AI Chat with OpenAI returns an error on successfull call

Running versions:

Gramps 6.0.5
Gramps Web API 3.4.0
Gramps Web Frontend 25.10.1
Gramps QL 0.4.0
Sifts 1.0.0
locale: en
multi-tree: false
task queue: true
OCR: true
chat: true

I’ve configured the GRAMPSWEB_LLM_MODEL: gpt-5-nano, set the OPENAI_API_KEY and added the GRAMPSWEB_VECTOR_EMBEDDING_MODEL though it seems not necessary to use this with a hosted LLM?

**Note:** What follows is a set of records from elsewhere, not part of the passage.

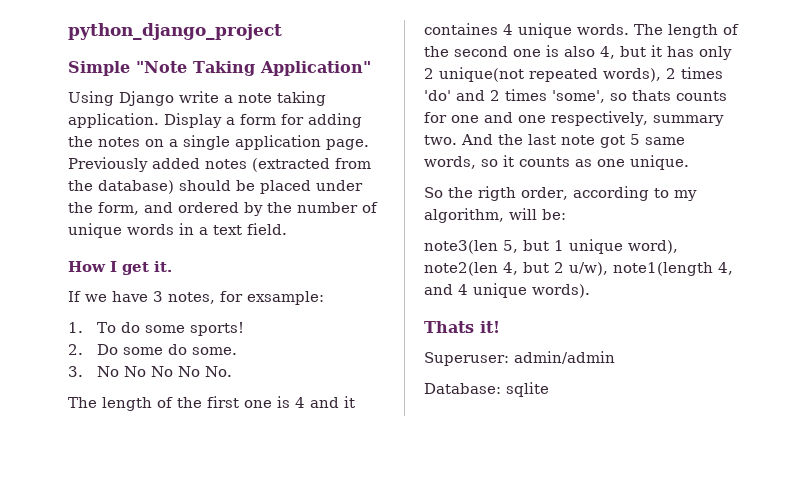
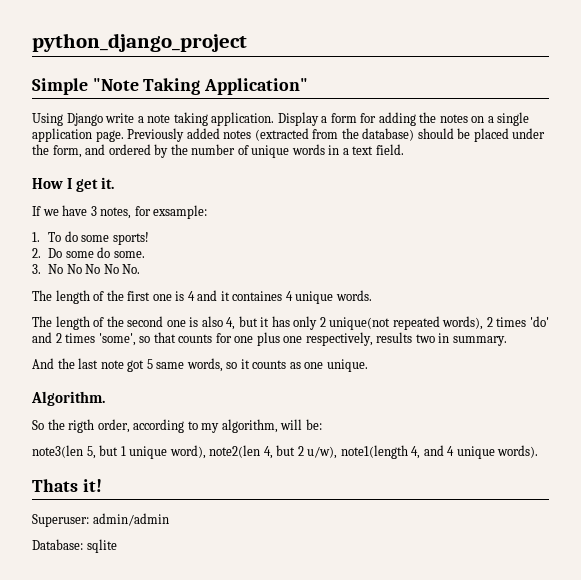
- The length of the first one is 4 and it containes 4 unique words. The length of the second one is also 4, but it has only 2 unique(not repeated words), 2 times 'do' and 2 times 'some', so thats counts for one and one respectively, summary two. And the last note got 5 same words, so it counts as one unique.
+ The length of the first one is 4 and it containes 4 unique words.
+ The length of the second one is also 4, but it has only 2 unique(not repeated words), 2 times 'do' and 2 times 'some', so that counts for one plus one respectively, results two in summary.
+ And the last note got 5 same words, so it counts as one unique.
+ Algorithm.

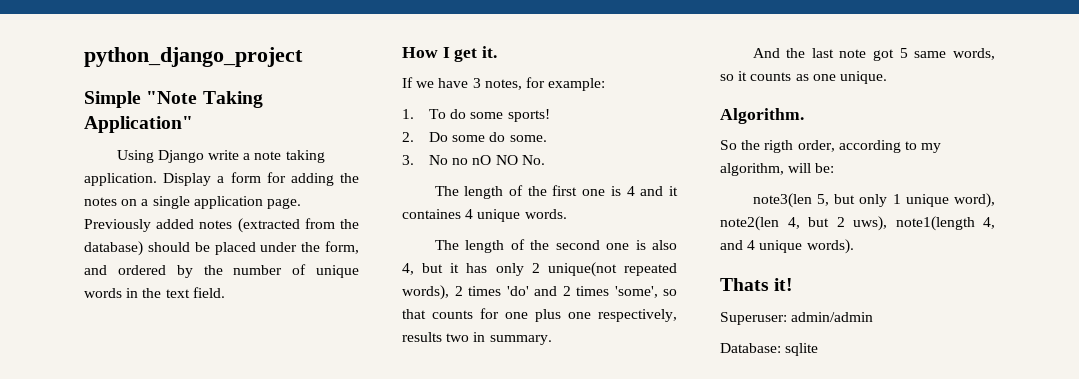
- Previously added notes (extracted from the database) should be placed under the form, and ordered by the number of unique words in a text field.
+ Previously added notes (extracted from the database) should be placed under the form, and ordered by the number of unique words in the text field.
- If we have 3 notes, for exsample:
+ If we have 3 notes, for example:
- 3. No No No No No.
+ 3. No no nO NO No.
- note3(len 5, but 1 unique word), note2(len 4, but 2 u/w), note1(length 4, and 4 unique words).
+ note3(len 5, but only 1 unique word), note2(len 4, but 2 uws), note1(length 4, and 4 unique words).

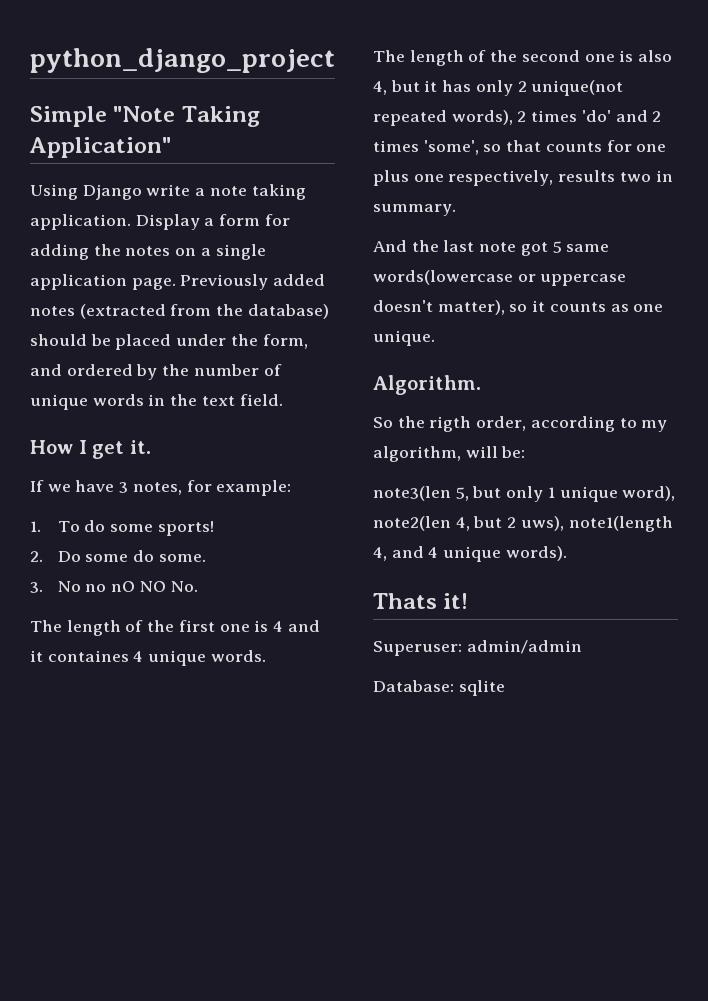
- And the last note got 5 same words, so it counts as one unique.
+ And the last note got 5 same words(lowercase or uppercase doesn't matter), so it counts as one unique.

I’ve got a paid account and an active, wide-scoped token configured. When I make a request in thew chat, I get “Invalid message format”, apparently from here.

Here is a log entry from the container:

INFO:httpx:HTTP Request: POST https://api.openai.com/v1/chat/completions "HTTP/1.1 200 OK"
Batches: 100%|██████████| 1/1 [00:00<00:00, 11.93it/s]

I also noticed that the first call in a new chat fails almost instantly, while the second is more ‘thinking’

Any help appreciated!

Yes, it is necessary. Without it, you cannot generate vector embeddings and your tree content will not be accessible to the LLM.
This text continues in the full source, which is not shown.